Why Wisconsin Is the Most Fascinating State in American Politics

Wisconsin has long been a crucible of American politics. It remains so now.

It’s where two once-powerful senators, Joseph McCarthy and Robert La Follette, defined two of the major themes we still see playing out today — what the historian Richard Hofstadter called the “paranoid style,” in McCarthy’s case, and progressivism in La Follette’s.

It’s a place that has also proved time and again that elections have consequences. McCarthy won his Senate seat in the 1946 midterms amid a backlash against President Harry Truman, who was struggling to control the soaring price of meat as the country adjusted to a peacetime economy.
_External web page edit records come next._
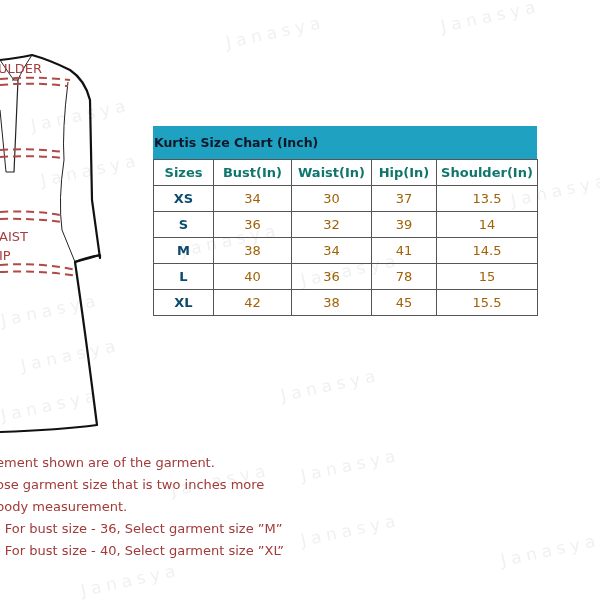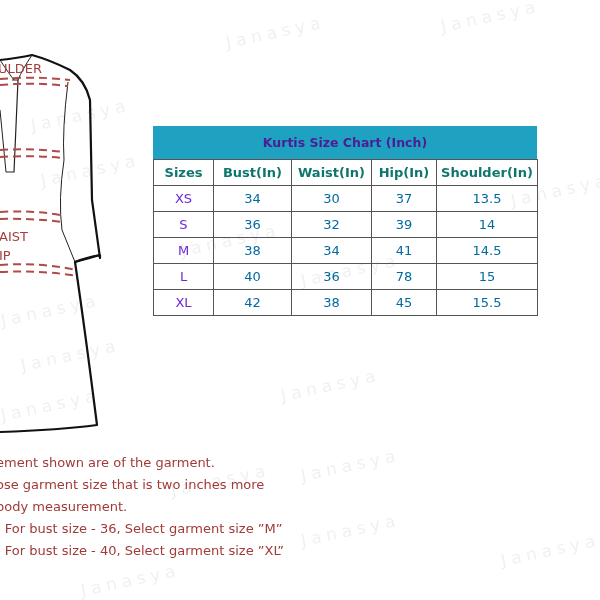"Kurtis Size Chart (Inch)" .table-title { color: #4c1d95 -> #0f172a; text-align: center -> left }
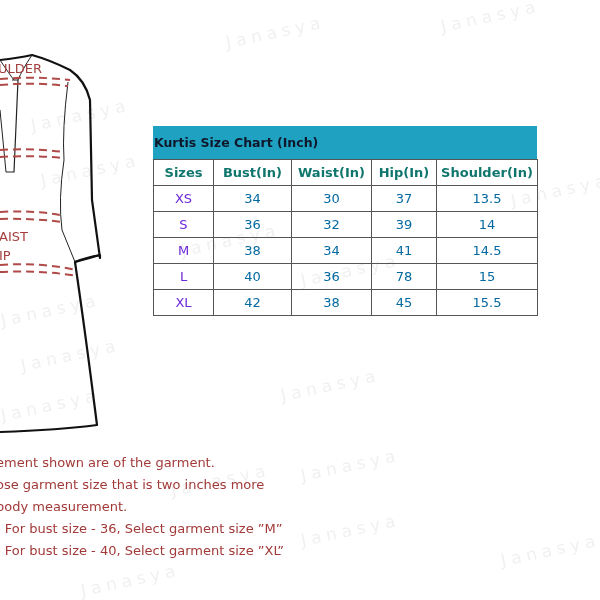"XS" table.size-table td.size-cell { color: #6d28d9 -> #0c4a6e; font-weight: normal -> bold }
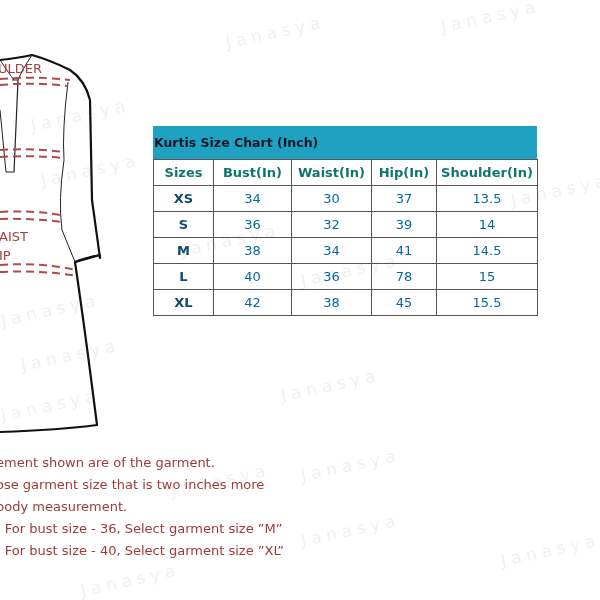"34" table.size-table td.num { color: #0369a1 -> #a16207 }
He ousted Robert La Follette Jr., who had essentially inherited his father’s Senate seat.

Four years later, McCarthy used his new platform to begin his infamous anti-communist crusade — persecuting supposed communists inside the federal government, Hollywood and the liberal intelligentsia across the country. His rise came to an end after a lawyer for one of his targets, Joseph Welch, rounded on him with one of the most famous lines ever delivered during a congressional hearing: “Have you no sense of decency, sir, at long last?”

The state’s modern political geography, which is rooted in this history, as well as deep-seated patterns of ethnic migration and economic development, is as fascinating as it is complex.

A voter casting her ballot this week in Madison, Wisconsin’s capital and a liberal island among the state’s rural conservative areas.
A voter casting her ballot this week in Madison, Wisconsin’s capital and a liberal island among the state’s rural conservative areas.Credit…Jamie Kelter Davis for The New York Times

La Follette’s old base in Madison, the capital and a teeming college town, dominates the middle south of the state like a kind of Midwestern Berkeley. But unlike in periwinkle-blue coastal California, Madison and Milwaukee — the state’s largest city, which is about 90 minutes to the east along the shores of Lake Michigan — are surrounded by a vast ocean of scarlet.

Much of the state remains rural and conservative — McCarthy and Trump country.

And as in much of the United States, even smaller Wisconsin cities like Green Bay (the home of the Packers), Eau Claire (a fiercely contested political battleground), Janesville (the home of Paul Ryan, the former House speaker), Kenosha (the hometown of Reince Priebus, the sometime ally and former aide to Donald Trump) and Oshkosh (the home and political base of Senator Ron Johnson) have gone blue in recent decades.

The so-called W.O.W. counties around Milwaukee — Waukesha, Ozaukee and Washington — are the historical strongholds of suburban G.O.P. power, and political pundits and forecasters watch election trends there closely to tease out any potential national implications. Other portions of the northwestern area of the state are essentially suburbs of Minneapolis, and tend to toggle between the parties from election to election.

The Republican Party’s origins can be traced to Ripon, Wis., where disaffected members of the Whig Party met in 1854 as they planned a new party with an anti-slavery platform. The party’s early leaders were also disgusted by what they called the “tyranny” of Andrew Jackson, a populist Democrat who built a political machine that ran roughshod over the traditional ways politics was done in America.

On Tuesday, the state held its primaries, and the results were classic Wisconsin: Republicans chose Tim Michels, a Trump-aligned “Stop-the-Steal” guy, as their nominee to face Gov. Tony Evers, the Democratic incumbent, over Rebecca Kleefisch, the establishment favorite. Robin Vos, the Assembly speaker who has tilted to the right on election issues but who refused to help Trump overturn the results of the 2020 presidential election, barely held on to his seat.

To understand what’s happening, I badgered Reid Epstein, my colleague on the politics team. Reid has forgotten more Wisconsin political lore than most of us have ever absorbed, and here, he gives us some perspective on why the state has become such a bitterly contested ground zero for American democracy.

Our conversation, lightly edited for length and clarity:

You started your journalism career in Milwaukee, if I’m not mistaken. Give us a sense of what’s changed about Wisconsin politics in the years you’ve been covering the state.

In Waukesha, actually. Back in 2002, The Milwaukee Journal Sentinel still had bureaus covering the Milwaukee suburbs, and that’s where I had my first job, covering a handful of municipalities and school districts in Waukesha County.

A lot of the same characters I wrote about as a cub reporter are still around. The then-village president of Menomonee Falls is now leading the effort to decertify Wisconsin’s 2020 election results, which of course can’t be done. The seeds of the polarization and zero-sum politics you see now in Wisconsin were just beginning to sprout 20 years ago.

Republican voters chose to keep Robin Vos, yet nominated Tim Michels. Help us understand the mixed signals we’re getting here.

Well, it helped that Michels had more than $10 million of his own cash to invest in his race, and Adam Steen, the Trump-backed challenger to Vos, didn’t have enough money for even one paid staff member.

Vos, whose first legislative race I was there for in 2004, nearly lost to a guy with no money and no name recognition in a district where the Vos family has lived for generations. He won, but it was very close.